[Opening Supplied entries section]

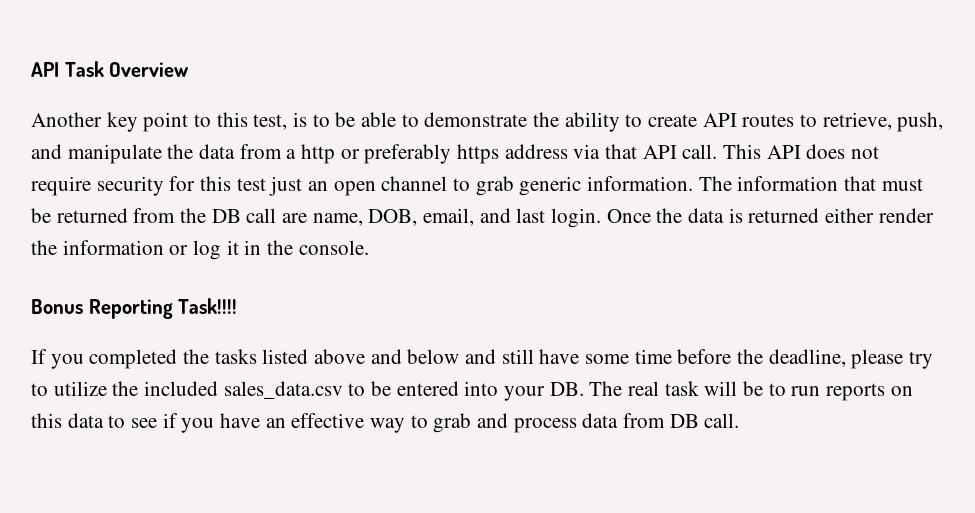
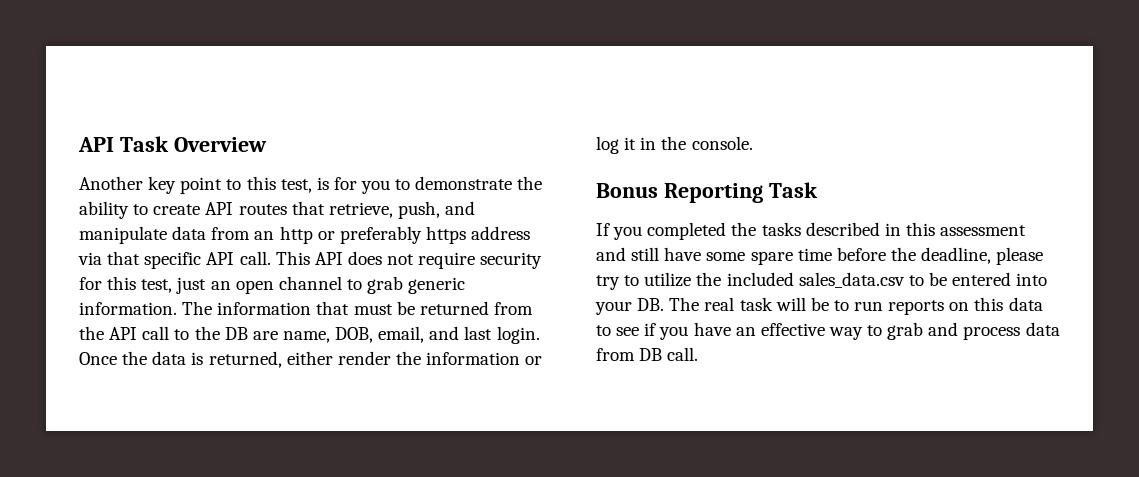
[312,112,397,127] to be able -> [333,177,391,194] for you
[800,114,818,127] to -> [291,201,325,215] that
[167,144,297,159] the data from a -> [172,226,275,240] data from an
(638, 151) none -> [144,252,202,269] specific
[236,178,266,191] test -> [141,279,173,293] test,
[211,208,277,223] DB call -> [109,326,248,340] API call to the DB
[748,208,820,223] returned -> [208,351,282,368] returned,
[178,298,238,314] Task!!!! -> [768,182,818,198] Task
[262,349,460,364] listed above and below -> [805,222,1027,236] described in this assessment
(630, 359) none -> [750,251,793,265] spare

[Closing Supplied entries section]

Exact transcription of the full listing above is required; images do not belong in it.

Answer area —
[312,112,397,127] to be able -> [333,177,391,194] for you
[800,114,818,127] to -> [291,201,325,215] that
[167,144,297,159] the data from a -> [172,226,275,240] data from an
(638, 151) none -> [144,252,202,269] specific
[236,178,266,191] test -> [141,279,173,293] test,
[211,208,277,223] DB call -> [109,326,248,340] API call to the DB
[748,208,820,223] returned -> [208,351,282,368] returned,
[178,298,238,314] Task!!!! -> [768,182,818,198] Task
[262,349,460,364] listed above and below -> [805,222,1027,236] described in this assessment
(630, 359) none -> [750,251,793,265] spare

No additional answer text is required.